Getty Images said Monday it signed a multi-year licensing agreement with OpenAI that will let Getty images appear in ChatGPT search and discovery or display features.

The companies did not disclose financial terms. The deal also does not give OpenAI permission to use Getty images to train DALL-E, OpenAI’s image generator.

Getty chief executive Craig Peters said licensed visual content can make AI-powered search and discovery more useful and more trustworthy.

Why it matters

The agreement is the latest sign that major AI companies are paying for licensed content as they expand consumer products. It could broaden where Getty imagery appears inside OpenAI’s tools and adds another publisher-style licensing arrangement to the AI industry’s content deals.

The move also lands against a legal and commercial backdrop. Getty has previously sued Stability AI over alleged unauthorized image scraping, while OpenAI has been signing licensing deals with publishers and other media companies.

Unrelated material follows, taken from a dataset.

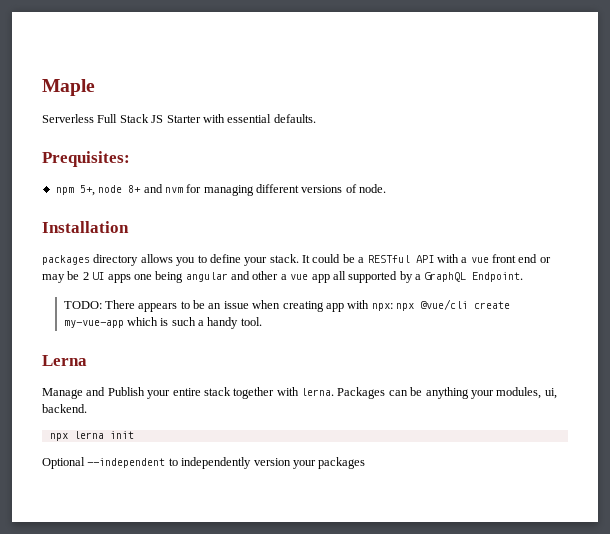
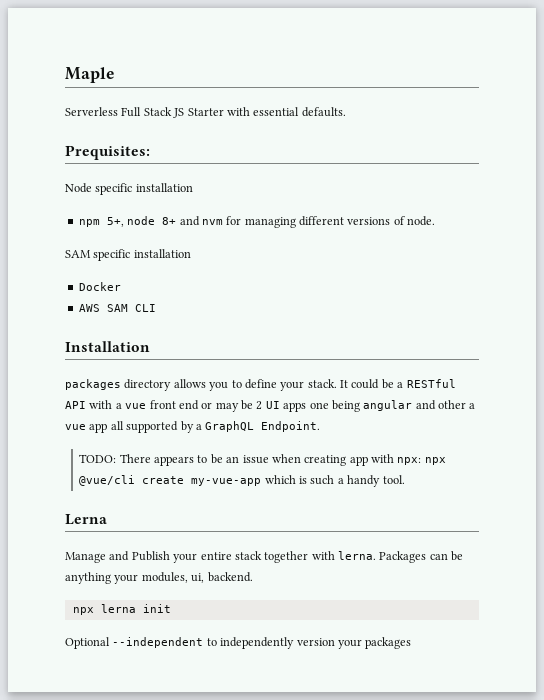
+ Node specific installation
+ SAM specific installation
+ Docker
+ AWS SAM CLI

Market reaction and next steps

Getty shares rose sharply after the announcement, with market reports saying the stock more than doubled in early trading.

What remains unclear is when Getty images will begin appearing inside ChatGPT products and whether the companies agreed to any revenue-sharing or fee terms. OpenAI has not said whether similar image-licensing deals are coming with other archives.

Getty is also in the middle of a planned merger with Shutterstock, which has faced regulatory review.

Revision note

Initial automated publication.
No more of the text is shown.